New Delhi, June 7 - A day after a deep divide between AAP's top leaders came to the fore, its chief Arvind Kejriwal Saturday admitted it needed restructuring and said the differences had been resolved.
The party, on the second day of its national executive meet here, rejected the resignation of Naveen Jaihind and Yogendra Yadav who written a letter saying it has fallen prey to the personality cult.
The resignation of Shazia Ilmi, who quit the party last month over it being run by a crony clique, was also not accepted.
All things are going smooth and differences are resolved. We are discussing organisational structure. Expansion of PAC could be possible, Kejriwal said here.
Political Affairs Committee is AAP's highest decision-making body.

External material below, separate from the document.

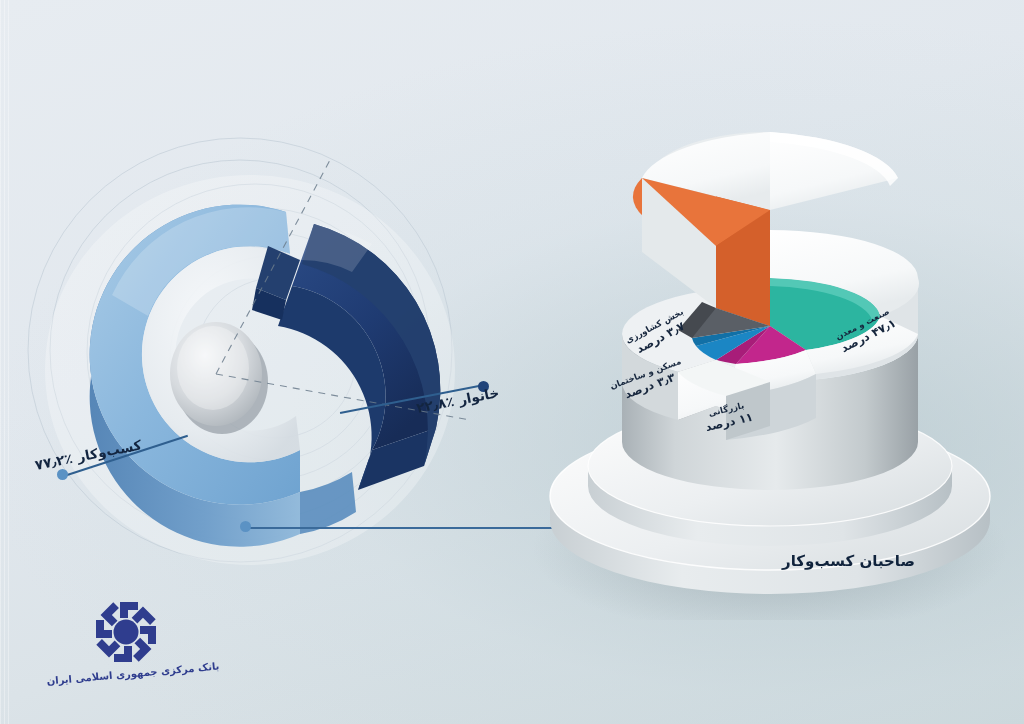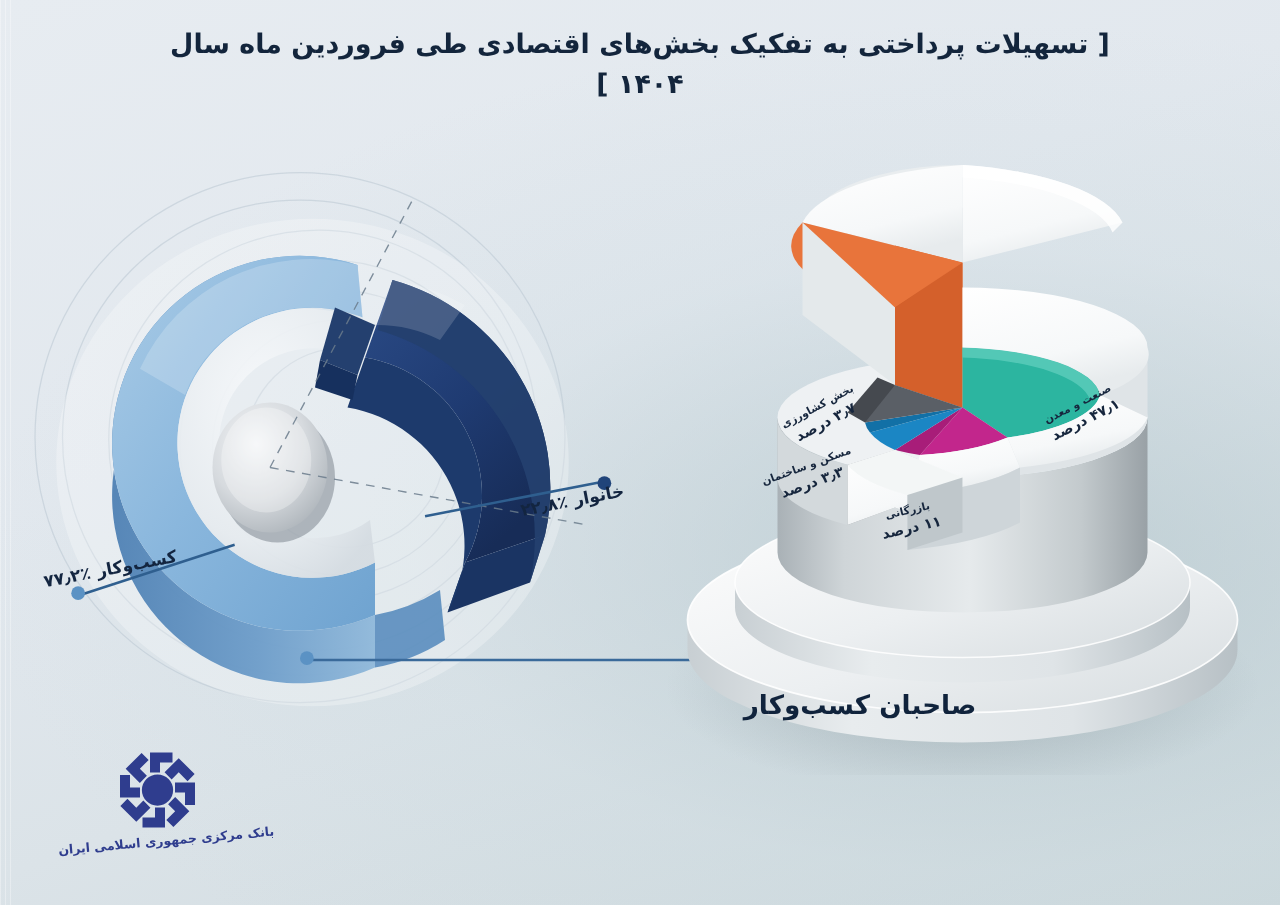"[ تسهیلات پرداختی به تفکیک" div { html: <div> <span>[ تسهیلات پرداختی به تفکیک بخش‌های اقتصادی طی فروردین ماه سال ۱۴۰۴ ]</span> </div> -> none }
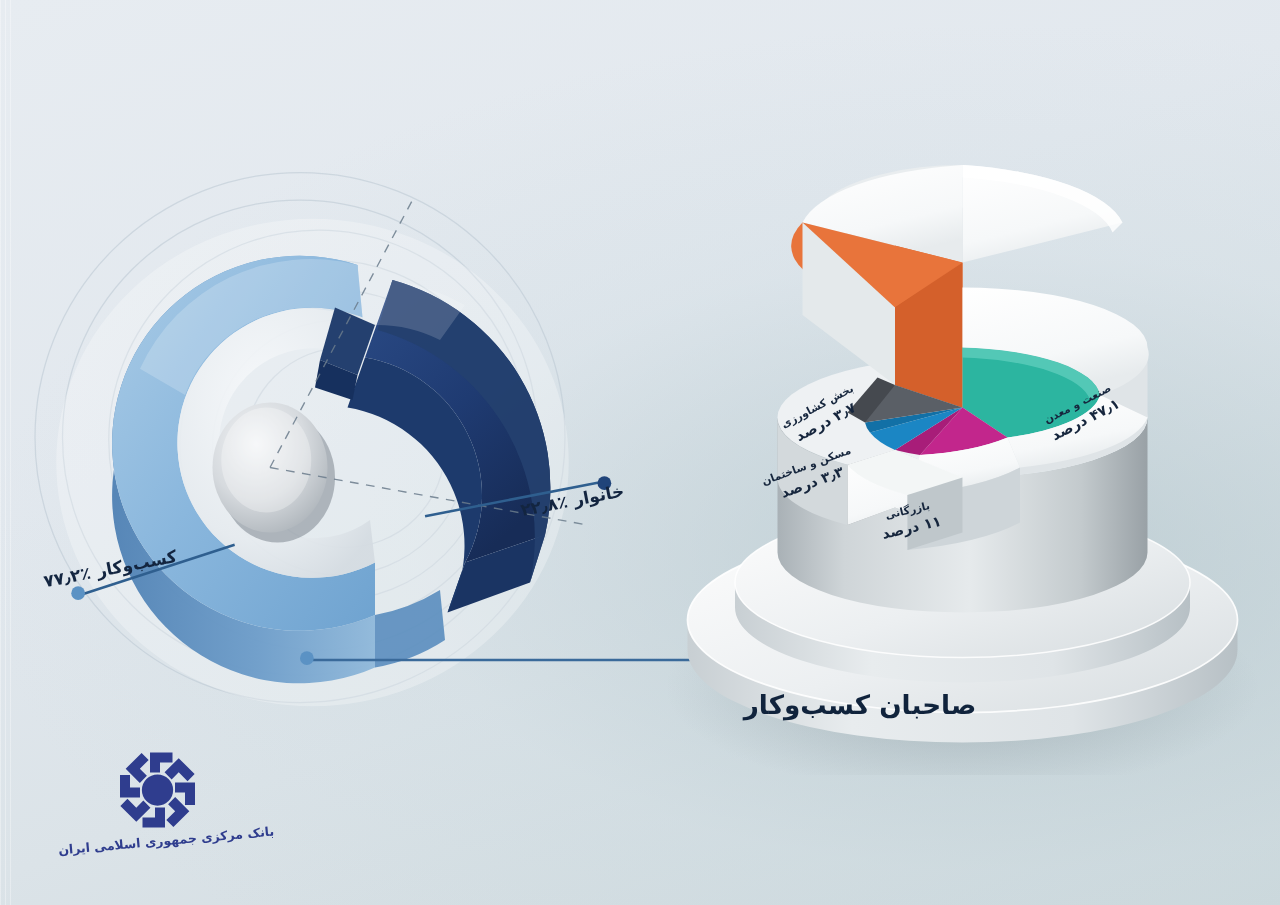"صاحبان کسب‌وکار" #lbl-owner { font-size: 21px -> 15px; text-align: left -> right }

Besides describing Yadav as a valued colleague, AAP convener Kejriwal said the party will try to get Shazia back.
Yogendra Yadav has raised some important issues. All of us will work on it, Kejriwal tweeted after meeting Yadav on the sidelines of the meet.
Yogendra Yadav is a very dear friend and a very valued colleague. Had long discussions with him..., he added.
Another party leader Manish Sisodia told IANS: This was cleansing process. Discords are bound to happen in any party. Everything is fine now.
I never had anything against Yadav. It were just some points raised by him to which I did not agree, Sisodia told IANS.
In response to Yadav's letter, Sisodia had written a stinging letter, accusing the psephologist of finishing off Kejriwal.
Talking to reporters, Yadav said: The day I resigned, my party leaders wanted me to withdraw the resignation, but I said issues should be discussed. All these issues were related to the party, volunteers and its well wishers.
I am happy that these issues were given importance, Yadav added.
The 19-month-old Aam Aadmi Party (AAP) was enveloped in its worst crisis Friday as two of its top leaders -- Sisodia and Yadav -- traded charges against each other.
Of some 440 seats it contested in the Lok Sabha election, the AAP won only four, all in Punjab. It suffered a setback in Delhi, its pocket borough, by failing to win even a single seat.